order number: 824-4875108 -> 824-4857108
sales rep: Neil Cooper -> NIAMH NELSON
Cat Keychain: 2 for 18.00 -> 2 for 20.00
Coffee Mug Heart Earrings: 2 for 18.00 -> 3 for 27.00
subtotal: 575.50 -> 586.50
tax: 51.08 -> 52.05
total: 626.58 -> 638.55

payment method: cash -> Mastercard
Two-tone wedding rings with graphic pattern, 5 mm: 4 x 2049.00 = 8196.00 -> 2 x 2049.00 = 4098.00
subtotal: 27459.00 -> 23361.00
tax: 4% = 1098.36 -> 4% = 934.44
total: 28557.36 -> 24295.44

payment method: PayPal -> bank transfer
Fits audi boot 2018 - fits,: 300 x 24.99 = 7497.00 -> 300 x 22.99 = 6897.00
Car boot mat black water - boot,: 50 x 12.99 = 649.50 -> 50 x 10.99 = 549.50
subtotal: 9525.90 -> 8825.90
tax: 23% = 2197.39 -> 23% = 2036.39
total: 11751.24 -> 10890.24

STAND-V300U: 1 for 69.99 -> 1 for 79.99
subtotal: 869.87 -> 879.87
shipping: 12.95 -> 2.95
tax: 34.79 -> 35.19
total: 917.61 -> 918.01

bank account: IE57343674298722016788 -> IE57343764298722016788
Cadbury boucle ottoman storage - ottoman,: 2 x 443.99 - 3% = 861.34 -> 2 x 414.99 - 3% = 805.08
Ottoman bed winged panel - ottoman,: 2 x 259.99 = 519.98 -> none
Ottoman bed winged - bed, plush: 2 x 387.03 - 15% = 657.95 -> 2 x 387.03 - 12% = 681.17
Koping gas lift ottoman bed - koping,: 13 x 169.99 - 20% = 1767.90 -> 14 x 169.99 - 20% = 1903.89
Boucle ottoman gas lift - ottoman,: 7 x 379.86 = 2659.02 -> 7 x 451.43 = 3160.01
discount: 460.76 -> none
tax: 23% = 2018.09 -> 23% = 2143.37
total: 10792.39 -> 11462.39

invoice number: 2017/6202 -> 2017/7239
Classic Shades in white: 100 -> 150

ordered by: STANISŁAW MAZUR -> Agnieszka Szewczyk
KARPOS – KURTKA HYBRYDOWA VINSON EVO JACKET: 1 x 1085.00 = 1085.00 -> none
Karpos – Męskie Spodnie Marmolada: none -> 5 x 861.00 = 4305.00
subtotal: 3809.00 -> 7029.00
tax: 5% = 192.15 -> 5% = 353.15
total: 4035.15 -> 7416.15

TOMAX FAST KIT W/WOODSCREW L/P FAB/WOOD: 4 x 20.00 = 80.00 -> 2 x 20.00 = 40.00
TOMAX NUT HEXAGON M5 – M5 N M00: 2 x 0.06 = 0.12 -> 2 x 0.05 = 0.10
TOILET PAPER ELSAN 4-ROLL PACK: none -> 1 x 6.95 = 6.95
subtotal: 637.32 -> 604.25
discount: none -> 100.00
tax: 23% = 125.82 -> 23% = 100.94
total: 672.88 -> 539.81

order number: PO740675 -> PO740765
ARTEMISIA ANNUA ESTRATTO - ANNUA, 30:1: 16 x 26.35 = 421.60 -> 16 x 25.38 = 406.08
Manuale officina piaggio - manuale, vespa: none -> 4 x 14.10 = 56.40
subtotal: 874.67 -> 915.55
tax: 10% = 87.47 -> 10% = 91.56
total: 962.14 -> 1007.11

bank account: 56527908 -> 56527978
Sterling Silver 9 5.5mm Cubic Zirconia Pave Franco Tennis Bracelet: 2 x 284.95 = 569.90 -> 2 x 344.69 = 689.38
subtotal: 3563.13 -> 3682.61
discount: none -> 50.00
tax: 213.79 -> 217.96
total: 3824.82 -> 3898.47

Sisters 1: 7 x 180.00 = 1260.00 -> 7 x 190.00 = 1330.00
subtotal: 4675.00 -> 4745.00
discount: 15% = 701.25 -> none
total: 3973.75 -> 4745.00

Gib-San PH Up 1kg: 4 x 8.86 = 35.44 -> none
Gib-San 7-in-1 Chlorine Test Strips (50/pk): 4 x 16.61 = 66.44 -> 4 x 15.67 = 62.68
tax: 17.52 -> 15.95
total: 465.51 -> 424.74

**Work request**
Within the entries above, some lines may contain "boot". Report how many, and nothing else.

**Completed task**
2